= What the task requires =
Your answer must contain each line of the listing in which "Commission" appears, copied in full.

= Data to process =
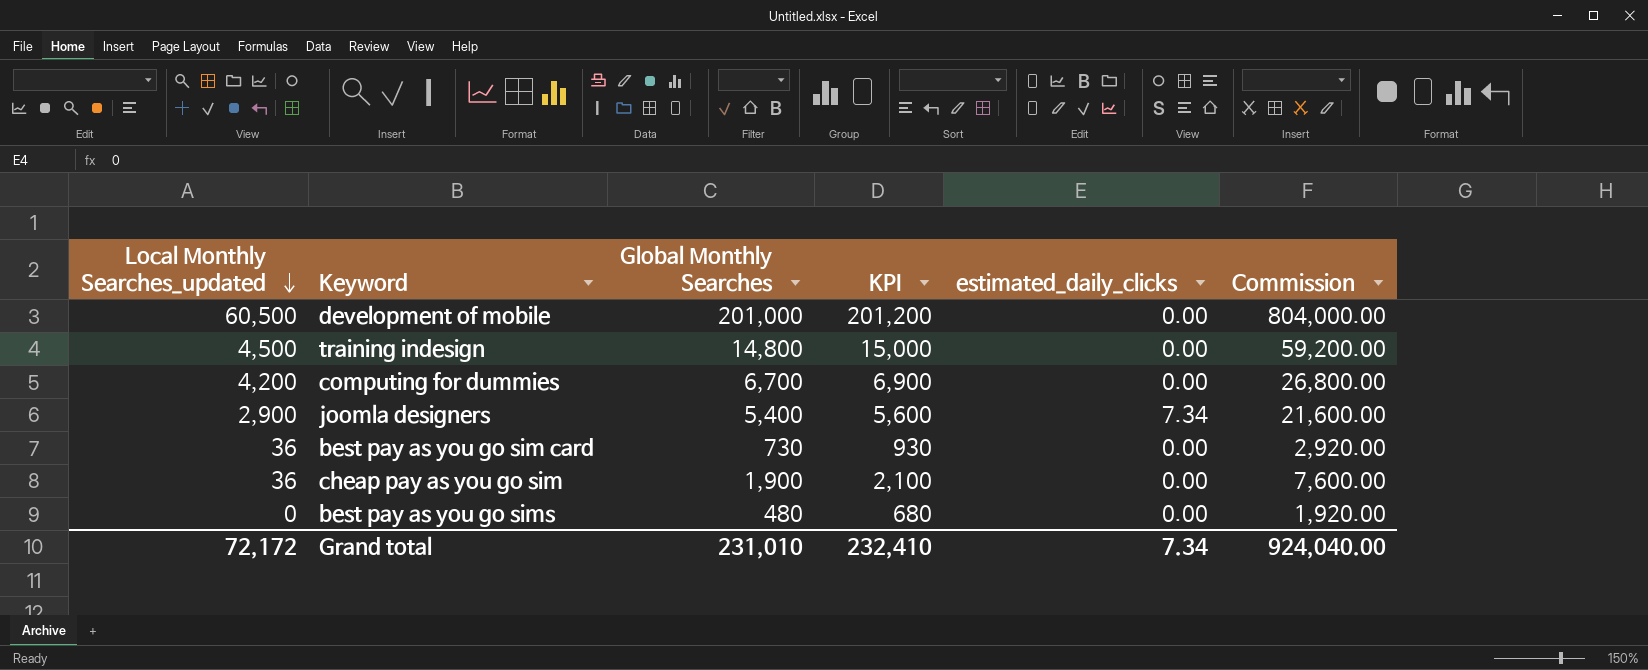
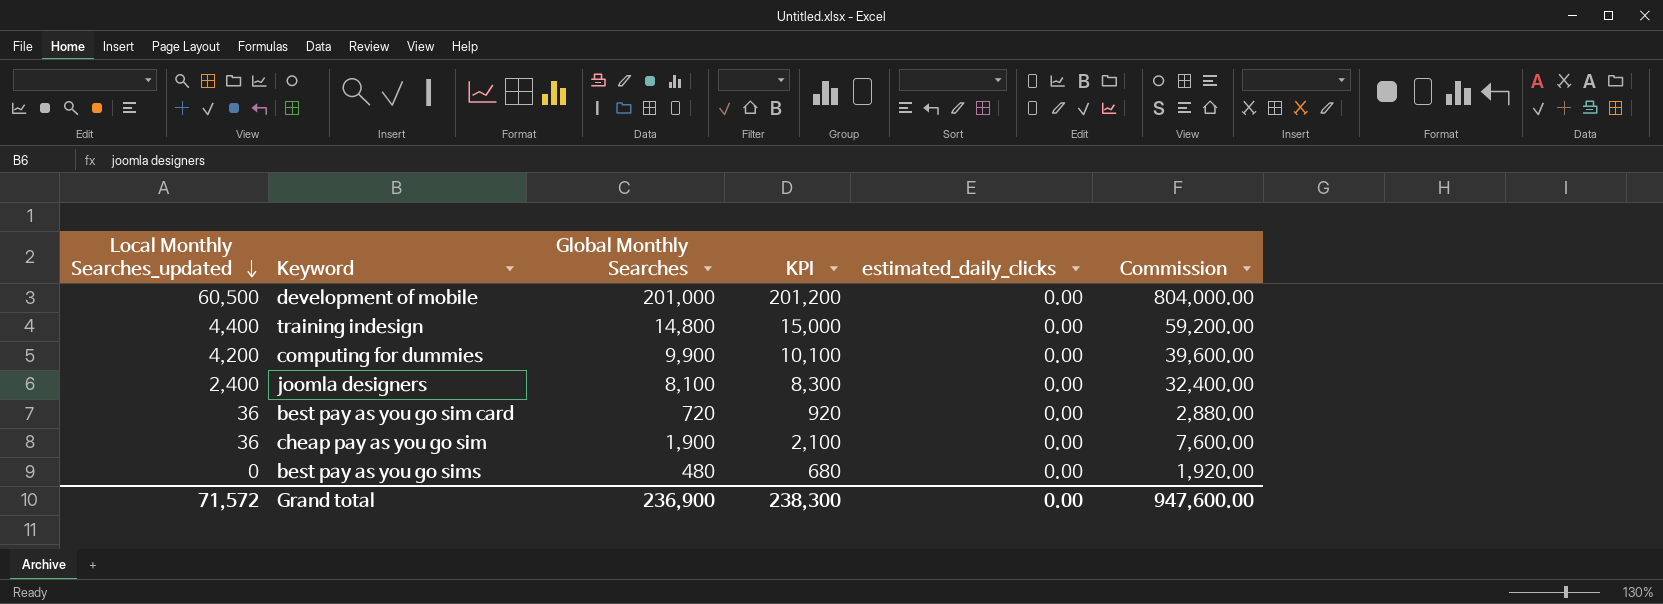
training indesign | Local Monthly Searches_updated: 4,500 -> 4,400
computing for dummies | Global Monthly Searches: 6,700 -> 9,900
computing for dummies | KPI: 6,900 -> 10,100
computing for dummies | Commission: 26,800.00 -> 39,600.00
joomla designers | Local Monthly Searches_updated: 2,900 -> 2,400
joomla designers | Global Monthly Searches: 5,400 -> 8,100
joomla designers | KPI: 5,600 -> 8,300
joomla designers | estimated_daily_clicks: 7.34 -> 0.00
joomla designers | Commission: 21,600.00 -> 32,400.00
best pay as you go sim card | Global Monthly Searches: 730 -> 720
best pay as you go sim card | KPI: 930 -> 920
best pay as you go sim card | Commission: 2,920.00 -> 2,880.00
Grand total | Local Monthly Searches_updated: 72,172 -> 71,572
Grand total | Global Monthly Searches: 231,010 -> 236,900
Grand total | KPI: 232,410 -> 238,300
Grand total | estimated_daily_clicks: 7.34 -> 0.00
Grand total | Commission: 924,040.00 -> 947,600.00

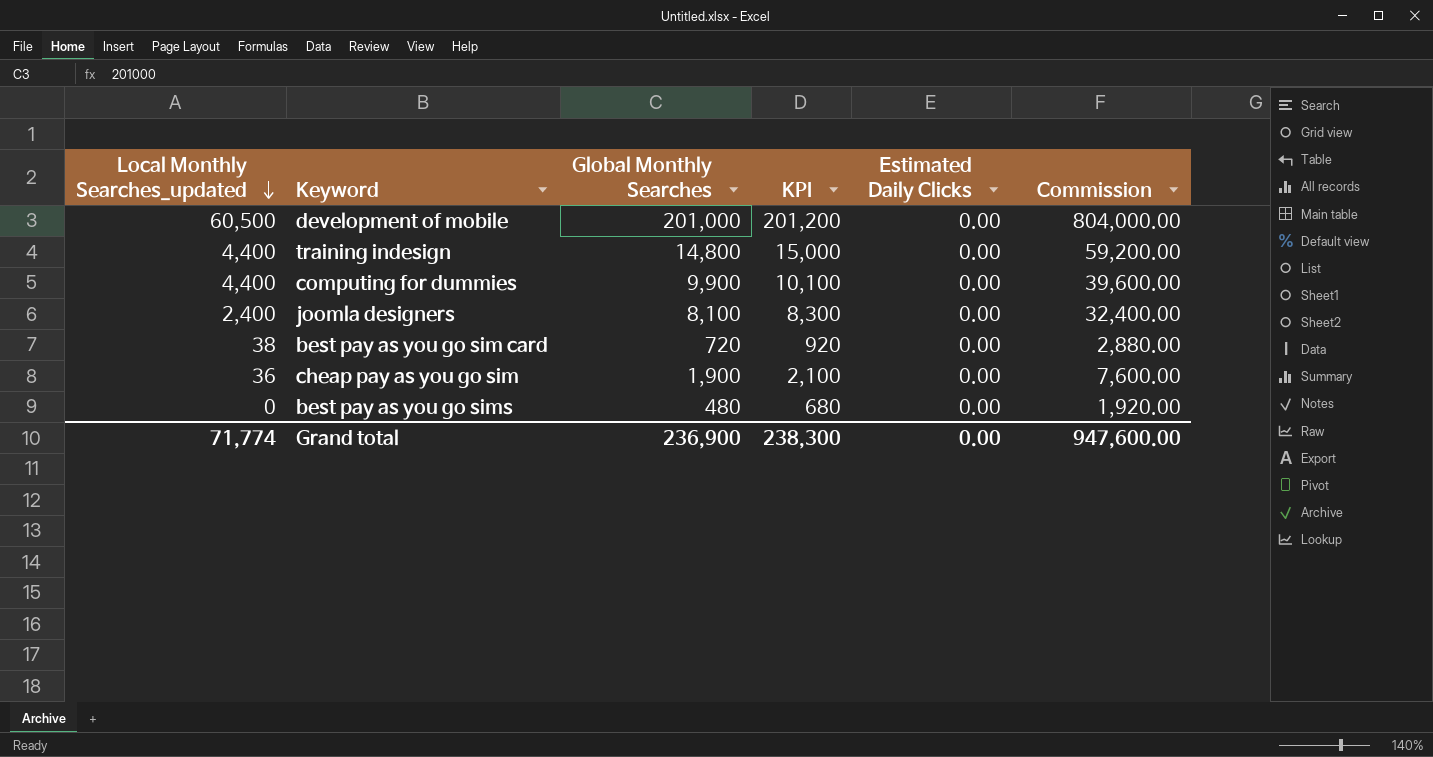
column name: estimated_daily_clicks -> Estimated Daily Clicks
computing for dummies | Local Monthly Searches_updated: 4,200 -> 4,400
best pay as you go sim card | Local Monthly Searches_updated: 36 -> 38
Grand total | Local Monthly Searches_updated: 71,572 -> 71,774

= Solution below =
computing for dummies | Commission: 26,800.00 -> 39,600.00
joomla designers | Commission: 21,600.00 -> 32,400.00
best pay as you go sim card | Commission: 2,920.00 -> 2,880.00
Grand total | Commission: 924,040.00 -> 947,600.00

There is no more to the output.